Children are children no matter what age they are. Teens, twenties, thirties, or more.

So, her sister and her mother stayed at your wife's ex-husband's home?

And that's impacting you in what way, exactly?

You aren't married to them and they aren't divorced from him.

I think you need to slow down. Really slow down before you crash your marriage.


----------



## caruso (Sep 23, 2016)

BobSimmons said:


> The very fact you offer up your grandparents as an example of successful marriage after a short time and yet here you are posting about your wife.


Yeah I let that one go the first time around but since you mentioned it...when you feel the need to defend your actions with the ole' "My grandfather smoked until he was 100 and he was in perfect health until he was hit by a semi at age 101, so it's ok to smoke" argument.. well you gotta really do some serious introspection.

As far as the going nuclear option suggested by some posters, that could backfire, but you need to make a stand and you need to do it firmly and while in control and let her know what your limits are and let her know she's pushing them way further than they were ever meant to go.


----------



## lifeistooshort (Mar 17, 2013)

caruso said:


> I am going to go out on a limb and suggest that someone's spellchecker is on the fritz.


You would be correct....my autocorrect changes what I type to things that make no sense and I don't always catch it.
_Posted via Mobile Device_


----------



## MattMatt (May 19, 2012)

BetrayedDad said:


> @monkeydoo
> 
> Your wife is completely hung up on her "ex". You fvcked up bad marrying this one.
> 
> Assert HARD boundaries or consider bailing. The "kids" excuse is crap after they turn 18 imo.
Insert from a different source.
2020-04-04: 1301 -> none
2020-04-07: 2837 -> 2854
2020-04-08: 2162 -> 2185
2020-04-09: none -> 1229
Really? So a parent should just cut ties with their children once they hit 18? :surprise: :wtf:

Meanwhile in the real world of family dynamics and relationships, that just doesn't happen. 
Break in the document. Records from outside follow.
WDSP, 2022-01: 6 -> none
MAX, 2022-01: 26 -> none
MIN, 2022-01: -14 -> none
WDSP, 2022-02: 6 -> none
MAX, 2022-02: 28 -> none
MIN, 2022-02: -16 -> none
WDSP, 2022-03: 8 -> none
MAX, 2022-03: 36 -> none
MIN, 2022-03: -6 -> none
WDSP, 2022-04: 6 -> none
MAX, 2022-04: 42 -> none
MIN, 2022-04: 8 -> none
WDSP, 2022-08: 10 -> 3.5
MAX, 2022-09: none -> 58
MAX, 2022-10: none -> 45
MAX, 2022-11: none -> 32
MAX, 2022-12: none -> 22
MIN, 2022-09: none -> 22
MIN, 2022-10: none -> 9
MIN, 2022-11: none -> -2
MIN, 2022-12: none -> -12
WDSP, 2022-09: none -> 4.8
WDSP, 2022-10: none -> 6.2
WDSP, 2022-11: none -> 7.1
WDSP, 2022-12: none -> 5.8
Of course, some people might cut their kids off when they hit 18.

But please note, I say people, not parents.


----------



## MattMatt (May 19, 2012)

lifeistooshort said:


> You would be correct....my autocorrect changes what I type to things that make no sense and I don't always catch it.
> _Posted via Mobile Device_


My Android does that.


----------



## caruso (Sep 23, 2016)

MattMatt said:


> Really? So a parent should just cut ties with their children once they hit 18? :surprise: :wtf:
> 
> Meanwhile in the real world of family dynamics and relationships, that just doesn't happen.
> 
> ...


This isn't about the kids it's about her unhealthy attachment to her ex. She's no longer his wife, she's not his mommy and yet she continues to act like it.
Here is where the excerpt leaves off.